Ed Folsom, Kenneth M. Price: Re-Scripting Walt Whitman: An Introduction to His Life and Work
Posted by: bojana, in UncategorizedThe monograph presents a chronological account of both Whitman’s life and his artistry linking the biographical facts to particular places in his poems.
The authors are particularly interested in the lesser known and perhaps neglected parts of Whitman’s life, as well as in the manuscripts which have not been thoroughly explored so far, but which reveal a great deal about the development of the poet’s expression. Of a great importance is a fact that Whitman constantly revised and reordered the poems within Leaves of Grass. Owing to this, as the authors point out, we are presented with different collections of poems which merely carry the same name. This should by all means be taken into account while studying Whitman.
The third chapter, which deals with the 1860 edition of Leaves of Grass, stresses the crucial importance of the “Children of Adam” and “Calamus” clusters, which appeared in such a shape for the first time in this edition. The authors draw attention to Whitman’s interest in exploring and naming the male-male affection, i.e. in finding the proper terminology for the taboo issues.
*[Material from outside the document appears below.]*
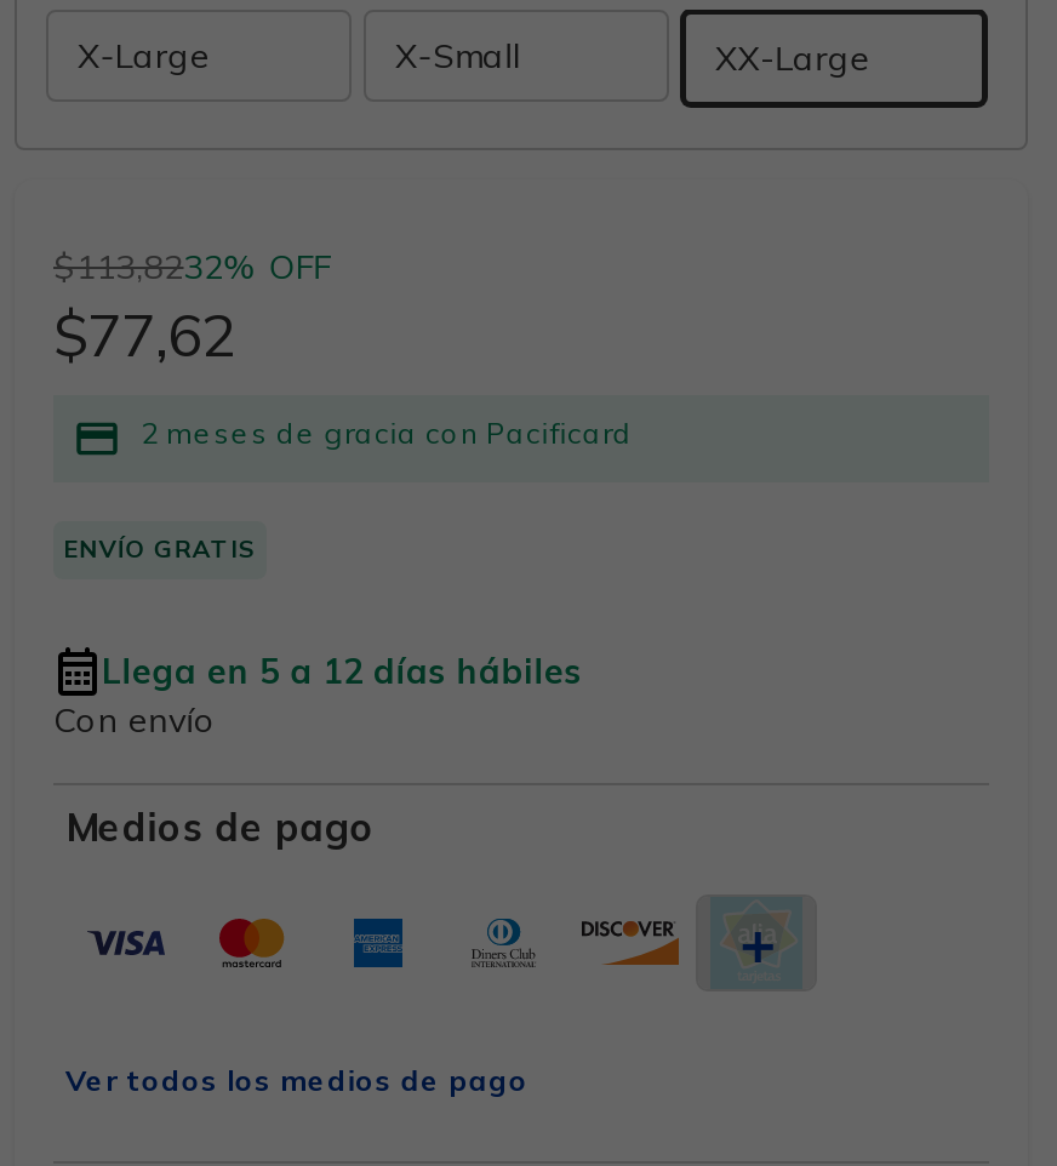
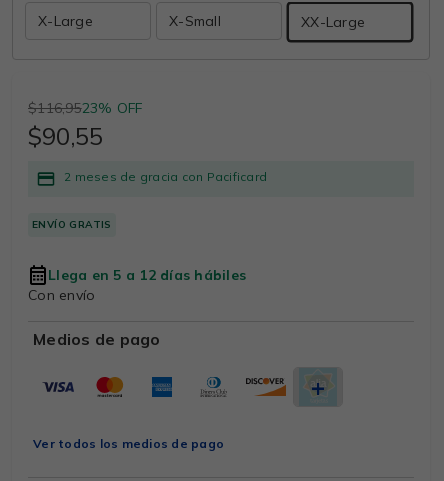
[53,245,331,288] $113,8232% OFF -> [28,99,142,117] $116,9523% OFF
[53,297,235,370] $77,62 -> [28,120,103,150] $90,55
While pointing to the poet’s open celebration of the body and of both male and female sexuality, the authors also find a connection between the human body as a physical entity and Whitman’s poetry.
In addition to this, the monograph also shows the relation between the ideas presented in the 1860 edition and the pervading atmosphere in the American society of the time. Whitman’s ideas of unity and wholeness are harshly challenged in the years before and during the Civil War.
This all-encompassing approach makes the monograph invaluable for the students exploring the “Children of Adam” and “Calamus” sections. Since the authors examine both the historical events and those that occurred in Whitman’s life, it is possible to view the poems from different perspectives. However, as the authors suggest, one should never forget Whitman’s careful revisions of his poems and bear in mind all the changes and the circumstances in which they were made.